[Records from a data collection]
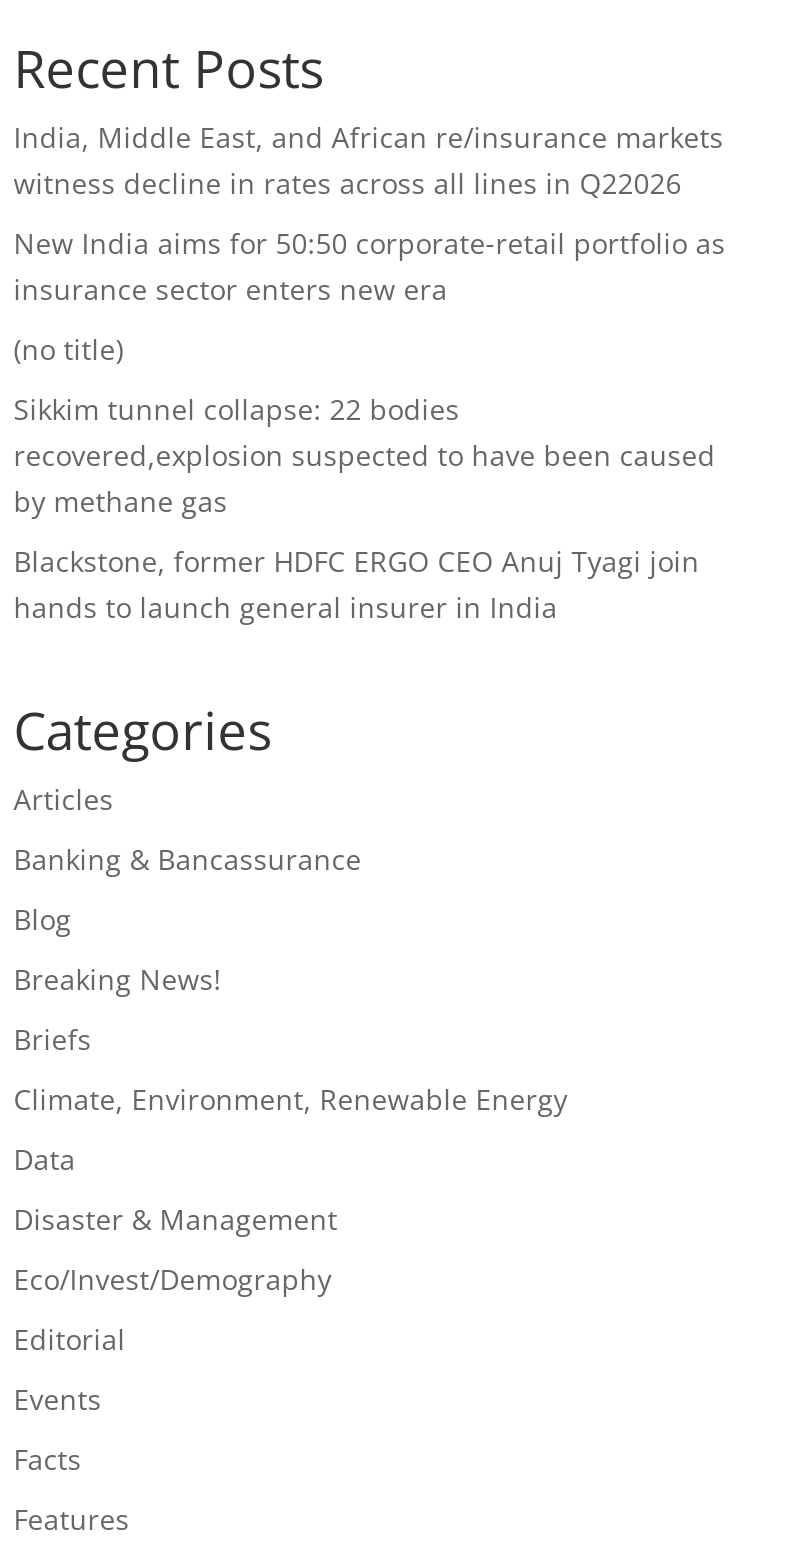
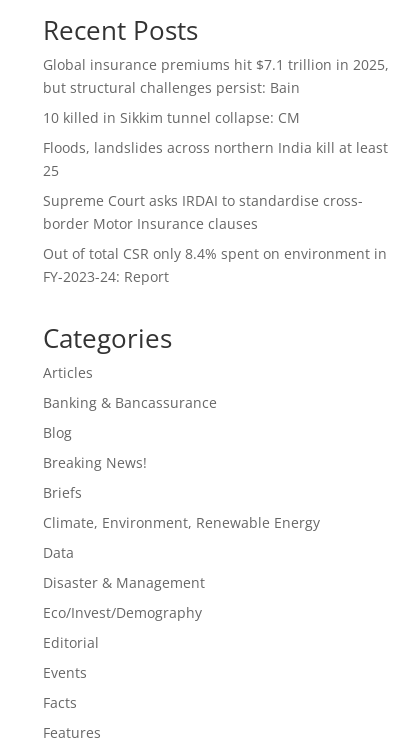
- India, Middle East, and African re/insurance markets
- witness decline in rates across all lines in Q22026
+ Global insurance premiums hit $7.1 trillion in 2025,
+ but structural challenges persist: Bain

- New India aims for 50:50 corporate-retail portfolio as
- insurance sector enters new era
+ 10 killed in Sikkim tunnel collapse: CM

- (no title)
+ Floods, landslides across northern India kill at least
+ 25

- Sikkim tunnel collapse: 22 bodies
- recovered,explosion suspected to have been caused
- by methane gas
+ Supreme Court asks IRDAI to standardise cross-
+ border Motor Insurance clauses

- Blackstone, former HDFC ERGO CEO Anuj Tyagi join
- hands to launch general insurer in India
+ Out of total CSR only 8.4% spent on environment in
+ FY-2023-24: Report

Exercise description: Give all entries again verbatim, without any images.

Written solution:
- India, Middle East, and African re/insurance markets
- witness decline in rates across all lines in Q22026
+ Global insurance premiums hit $7.1 trillion in 2025,
+ but structural challenges persist: Bain

- New India aims for 50:50 corporate-retail portfolio as
- insurance sector enters new era
+ 10 killed in Sikkim tunnel collapse: CM

- (no title)
+ Floods, landslides across northern India kill at least
+ 25

- Sikkim tunnel collapse: 22 bodies
- recovered,explosion suspected to have been caused
- by methane gas
+ Supreme Court asks IRDAI to standardise cross-
+ border Motor Insurance clauses

- Blackstone, former HDFC ERGO CEO Anuj Tyagi join
- hands to launch general insurer in India
+ Out of total CSR only 8.4% spent on environment in
+ FY-2023-24: Report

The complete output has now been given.